__Exercise data__:
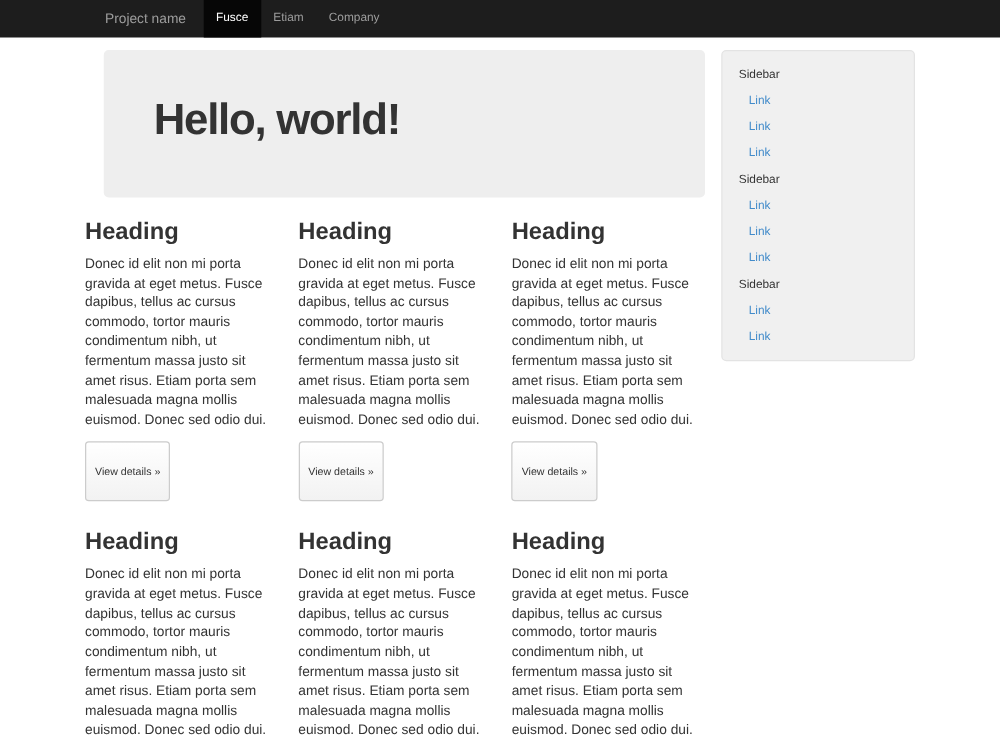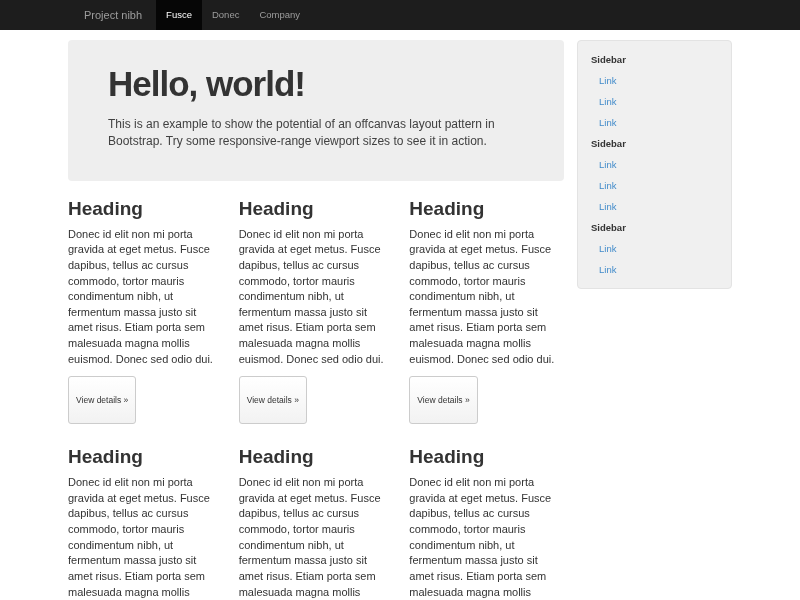--- a/index.html
+++ b/index.html
@@ -101,7 +101,7 @@
 
 <nav class="navbar">
   <div class="nav-inner">
-    <a href="#" class="brand">Project nibh</a>
+    <a href="#" class="brand">Project name</a>
     <div class="nav-menu">
         <a href="#" class="nav-item active">Fusce</a>
         <a href="#" class="nav-item">Donec</a>

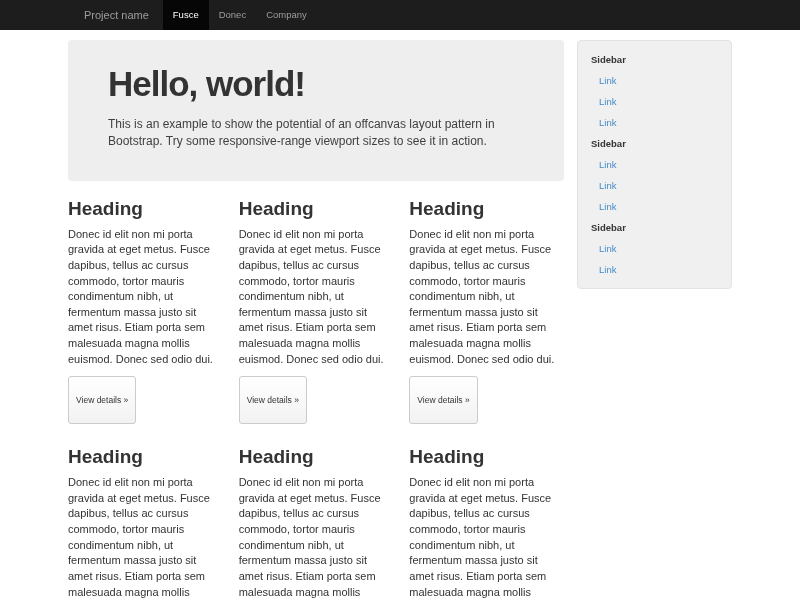--- a/index.html
+++ b/index.html
@@ -104,7 +104,7 @@
     <a href="#" class="brand">Project name</a>
     <div class="nav-menu">
         <a href="#" class="nav-item active">Fusce</a>
-        <a href="#" class="nav-item">Donec</a>
+        <a href="#" class="nav-item">Etiam</a>
         <a href="#" class="nav-item">Company</a>
       </div>
   </div>

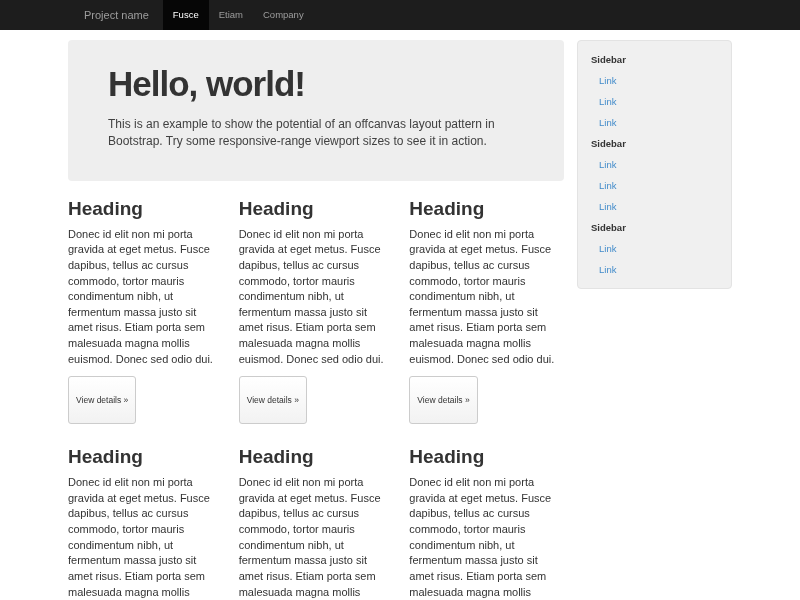--- a/index.html
+++ b/index.html
@@ -81,7 +81,7 @@
     border-radius: 4px;
     padding: 8px 0;
   }
-  .sb-header { font-size: 9.5px; color: #333; padding: 5px 13px; font-weight: bold; }
+  .sb-header { font-size: 9.5px; color: #333; padding: 5px 13px; }
   .sb-link {
     display: block;
     font-size: 9.5px; color: var(--link-blue, #428bca);

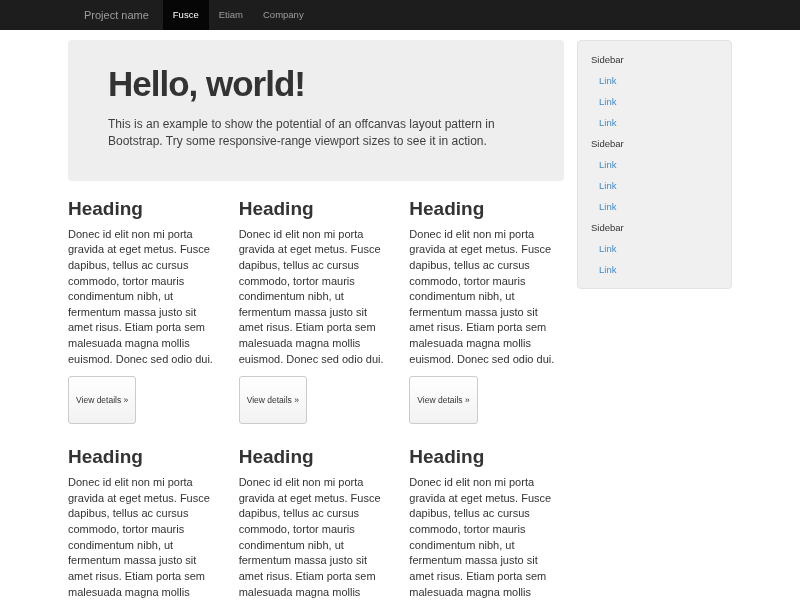--- a/index.html
+++ b/index.html
@@ -45,8 +45,9 @@
   .jumbotron {
     background: var(--jumbotron-bg, #eeeeee);
     border-radius: 4px;
-    padding: 24px 24px 30px 40px;
+    padding: 36px 24px 30px 40px;
     margin-bottom: 17px;
+    margin-left: 15px;
   }
   .jumbotron h1 {
     font-size: 35px; font-weight: bold; letter-spacing: -1px;

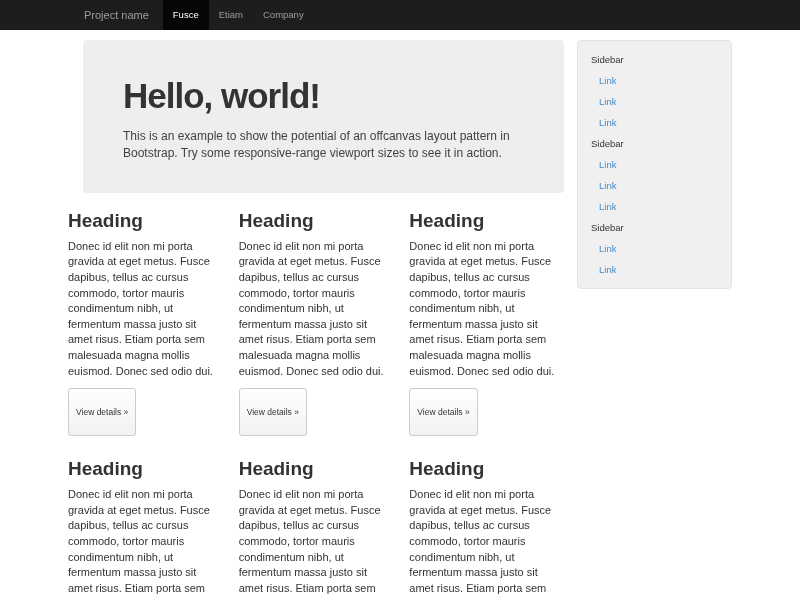--- a/index.html
+++ b/index.html
@@ -117,7 +117,6 @@
     <main class="main">
       <section class="jumbotron">
         <h1>Hello, world!</h1>
-        <p>This is an example to show the potential of an offcanvas layout pattern in Bootstrap. Try some responsive-range viewport sizes to see it in action.</p>
       </section>
 
       <div class="cards-grid">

__Task prompt__: With pictures omitted, repeat the entries above word for word from the line holding "-81,7 +81,7 @@" down to the line holding "margin-bottom: 17px;", keeping both of those lines.

__Answer for this exercise__:
@@ -81,7 +81,7 @@
     border-radius: 4px;
     padding: 8px 0;
   }
-  .sb-header { font-size: 9.5px; color: #333; padding: 5px 13px; font-weight: bold; }
+  .sb-header { font-size: 9.5px; color: #333; padding: 5px 13px; }
   .sb-link {
     display: block;
     font-size: 9.5px; color: var(--link-blue, #428bca);

--- a/index.html
+++ b/index.html
@@ -45,8 +45,9 @@
   .jumbotron {
     background: var(--jumbotron-bg, #eeeeee);
     border-radius: 4px;
-    padding: 24px 24px 30px 40px;
+    padding: 36px 24px 30px 40px;
     margin-bottom: 17px;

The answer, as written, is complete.